*What you have to do*
Look through the records and copy every line in which "conform" appears.

*Material to process*

--*--

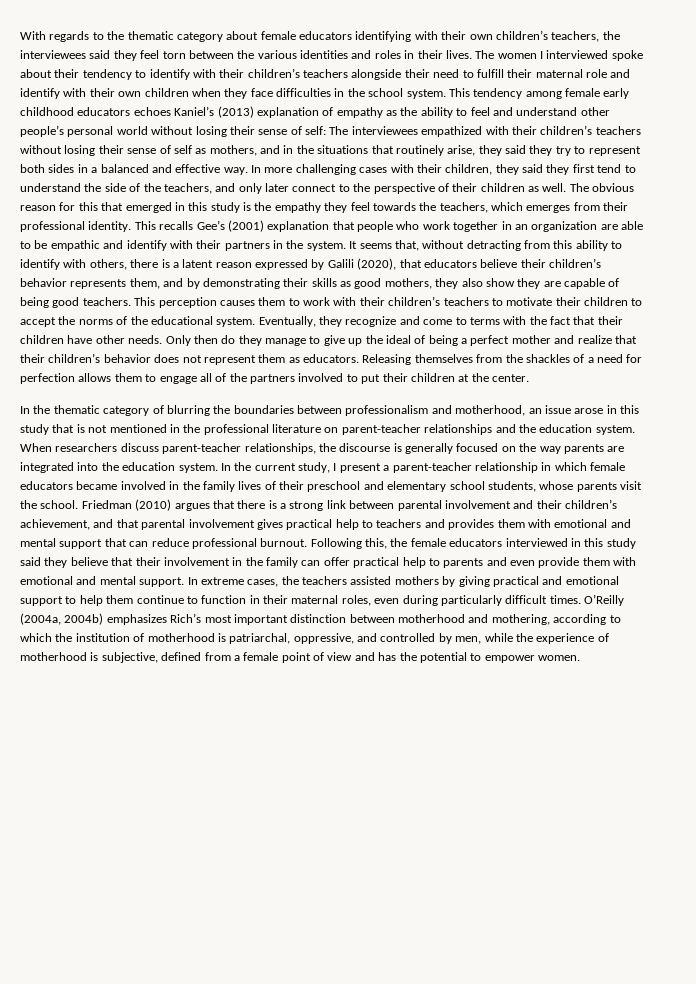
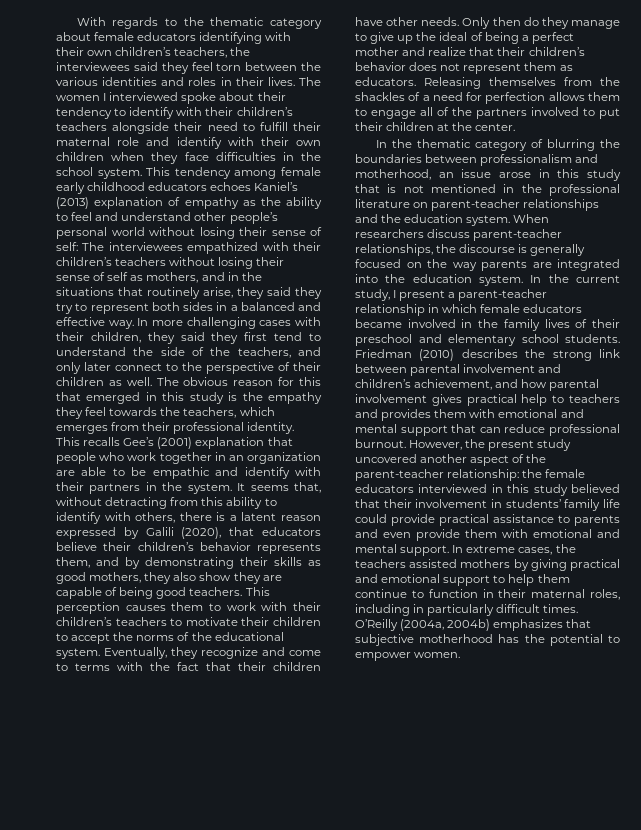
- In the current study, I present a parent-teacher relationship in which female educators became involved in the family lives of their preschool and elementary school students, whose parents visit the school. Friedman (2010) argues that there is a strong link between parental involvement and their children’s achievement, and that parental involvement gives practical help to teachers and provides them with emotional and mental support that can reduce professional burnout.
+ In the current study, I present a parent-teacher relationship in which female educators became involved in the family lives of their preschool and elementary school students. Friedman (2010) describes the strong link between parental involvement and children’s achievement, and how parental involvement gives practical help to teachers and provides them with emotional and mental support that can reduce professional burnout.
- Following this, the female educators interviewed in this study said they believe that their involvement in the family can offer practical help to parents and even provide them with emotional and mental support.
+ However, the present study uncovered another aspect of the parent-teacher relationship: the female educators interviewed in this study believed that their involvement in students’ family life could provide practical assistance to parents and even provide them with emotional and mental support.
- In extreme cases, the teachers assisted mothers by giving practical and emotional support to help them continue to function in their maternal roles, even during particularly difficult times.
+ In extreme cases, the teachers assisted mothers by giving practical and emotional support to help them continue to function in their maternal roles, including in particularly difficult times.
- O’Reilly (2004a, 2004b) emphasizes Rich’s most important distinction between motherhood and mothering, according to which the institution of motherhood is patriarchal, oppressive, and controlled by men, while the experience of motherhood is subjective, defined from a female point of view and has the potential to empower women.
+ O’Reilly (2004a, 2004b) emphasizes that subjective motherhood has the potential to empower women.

--*--

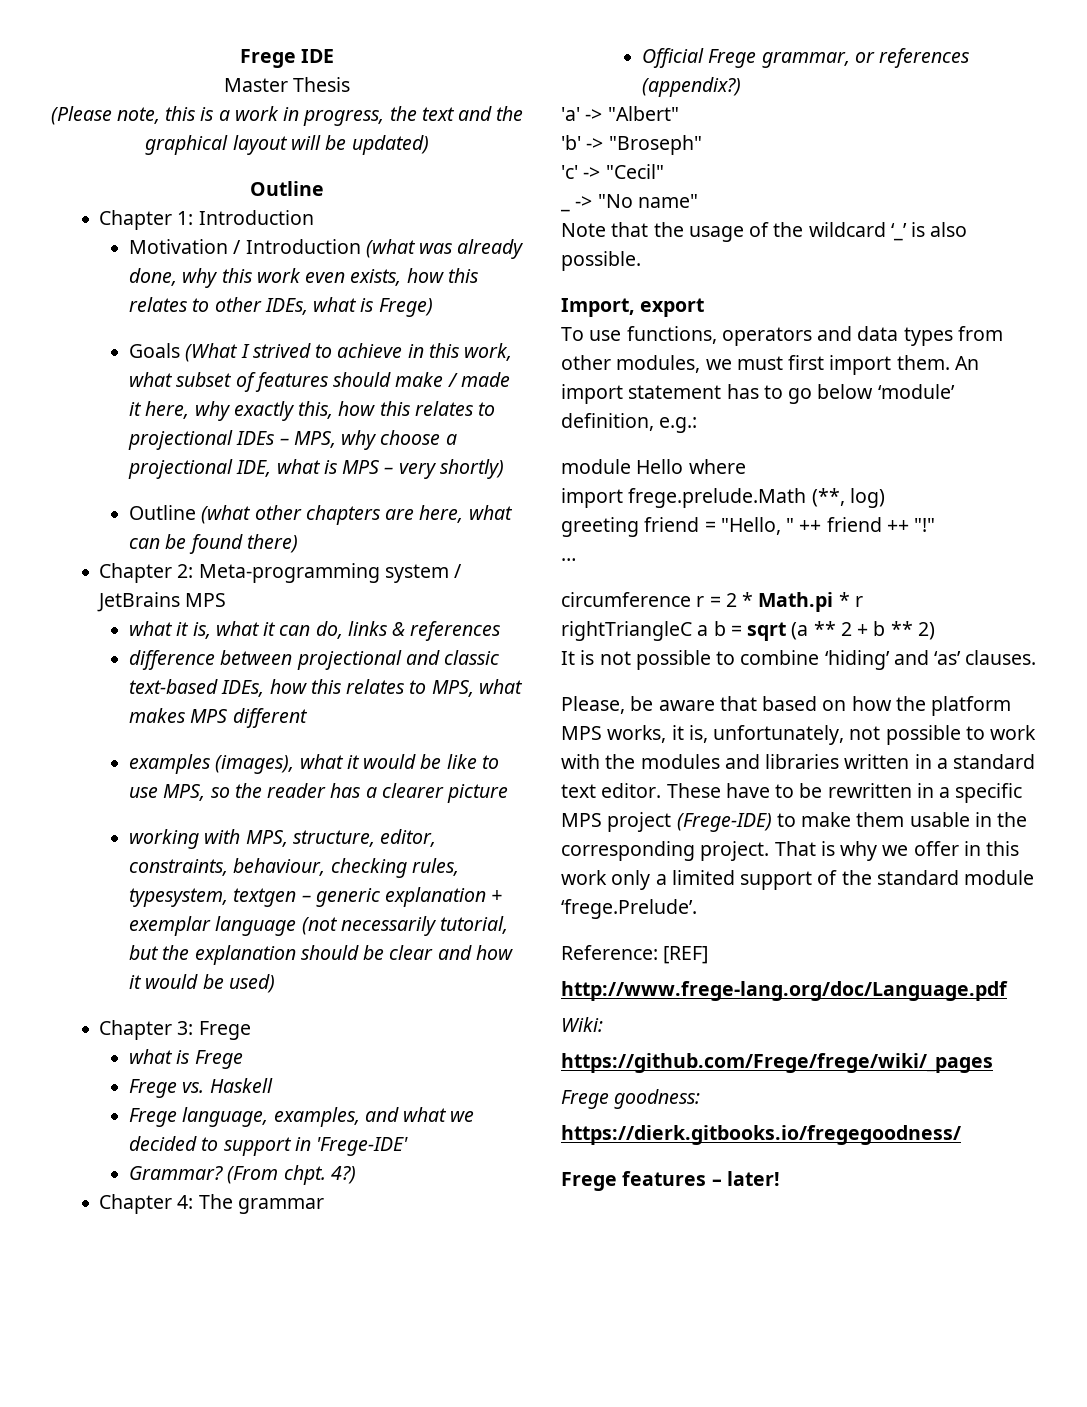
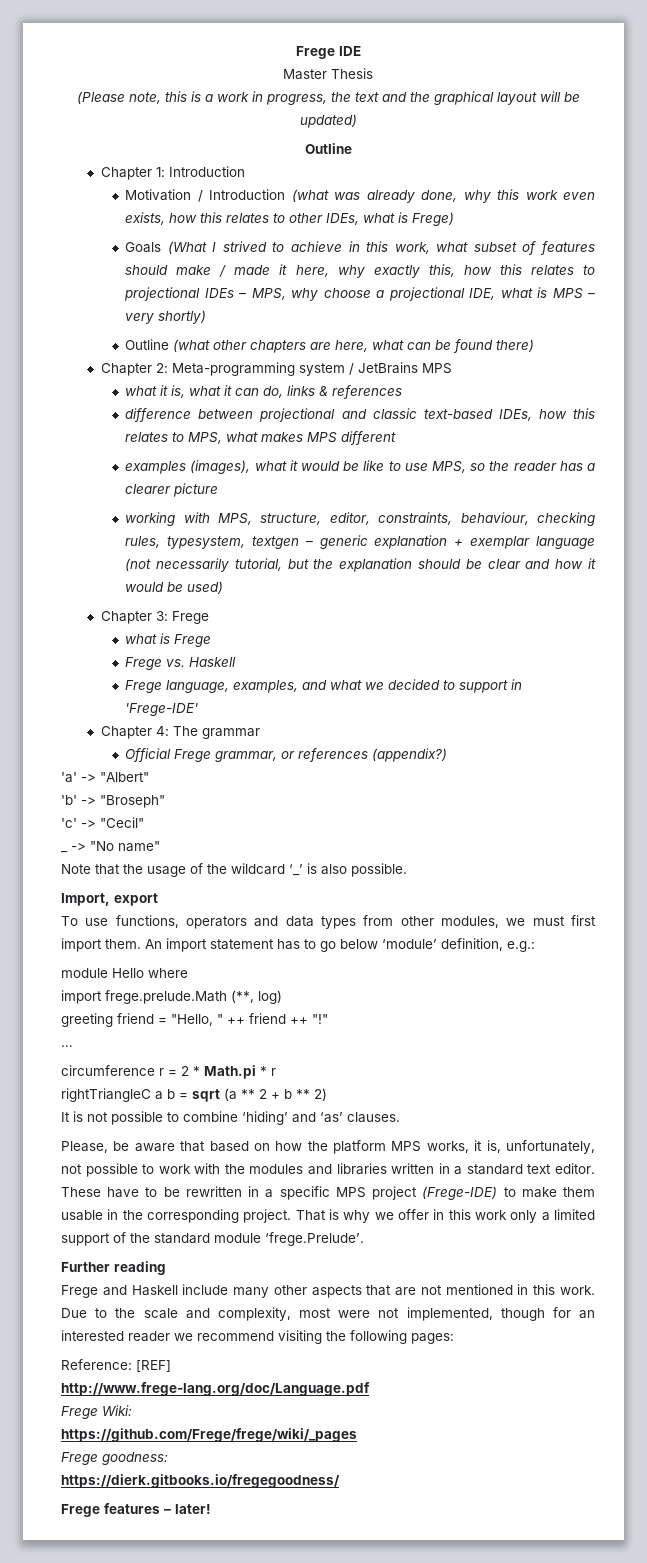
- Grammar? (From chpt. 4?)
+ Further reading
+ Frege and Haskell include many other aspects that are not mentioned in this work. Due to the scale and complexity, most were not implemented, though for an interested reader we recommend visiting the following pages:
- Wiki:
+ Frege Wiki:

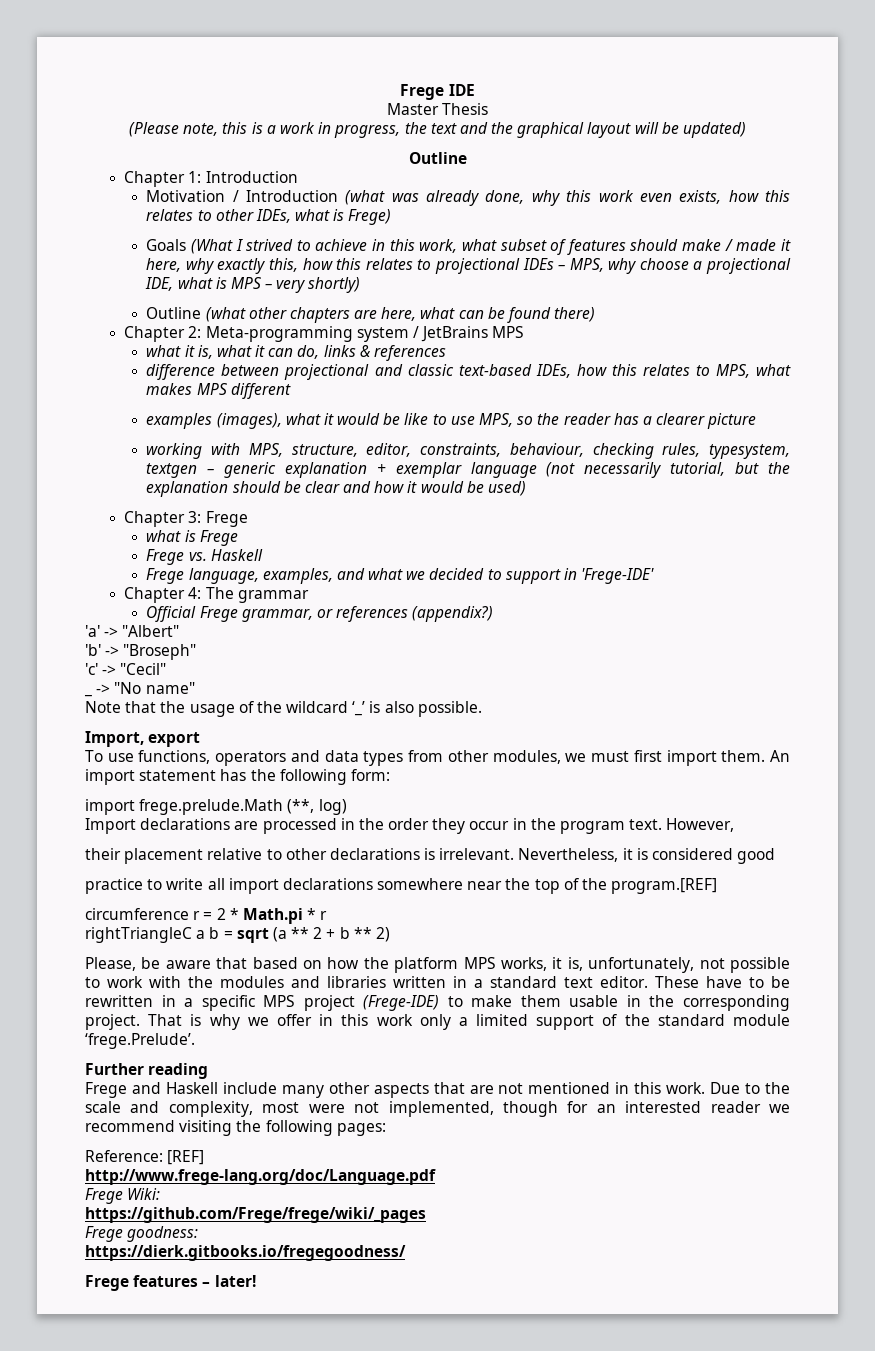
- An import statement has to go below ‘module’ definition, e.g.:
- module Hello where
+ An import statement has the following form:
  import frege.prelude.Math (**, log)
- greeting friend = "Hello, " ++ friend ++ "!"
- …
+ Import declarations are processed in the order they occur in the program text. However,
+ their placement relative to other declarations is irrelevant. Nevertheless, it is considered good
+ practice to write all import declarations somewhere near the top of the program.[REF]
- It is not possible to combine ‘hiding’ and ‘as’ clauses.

--*--

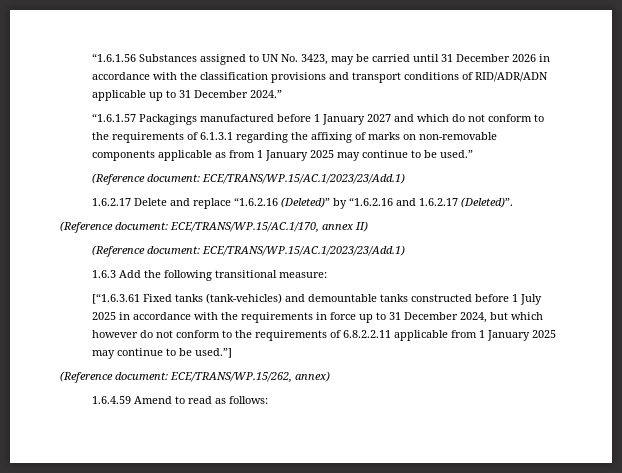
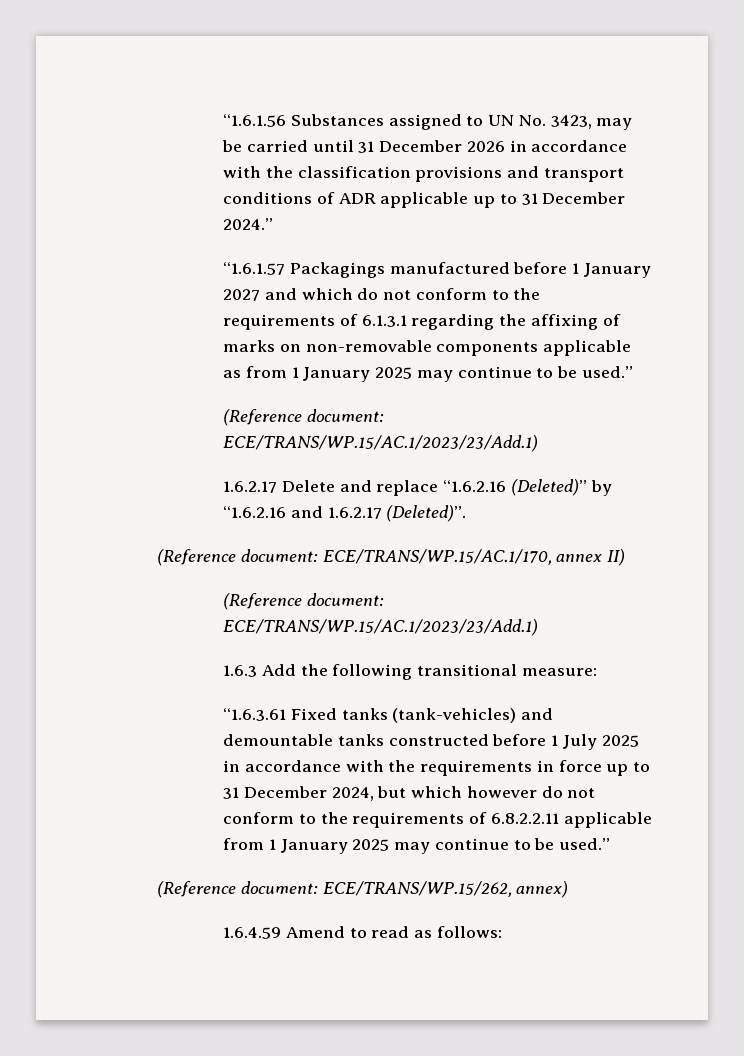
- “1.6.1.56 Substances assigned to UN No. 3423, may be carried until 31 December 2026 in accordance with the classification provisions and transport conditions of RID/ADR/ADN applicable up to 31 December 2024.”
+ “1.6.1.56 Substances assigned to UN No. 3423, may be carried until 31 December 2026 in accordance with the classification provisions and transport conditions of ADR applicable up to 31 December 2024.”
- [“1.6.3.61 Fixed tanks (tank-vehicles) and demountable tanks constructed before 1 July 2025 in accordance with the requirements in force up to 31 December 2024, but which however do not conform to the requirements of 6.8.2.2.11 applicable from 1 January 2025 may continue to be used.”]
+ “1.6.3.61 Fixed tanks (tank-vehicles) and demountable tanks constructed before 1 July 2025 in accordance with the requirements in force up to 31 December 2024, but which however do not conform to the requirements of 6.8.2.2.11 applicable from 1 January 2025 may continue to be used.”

--*--

*Solution to this problem*
- [“1.6.3.61 Fixed tanks (tank-vehicles) and demountable tanks constructed before 1 July 2025 in accordance with the requirements in force up to 31 December 2024, but which however do not conform to the requirements of 6.8.2.2.11 applicable from 1 January 2025 may continue to be used.”]
+ “1.6.3.61 Fixed tanks (tank-vehicles) and demountable tanks constructed before 1 July 2025 in accordance with the requirements in force up to 31 December 2024, but which however do not conform to the requirements of 6.8.2.2.11 applicable from 1 January 2025 may continue to be used.”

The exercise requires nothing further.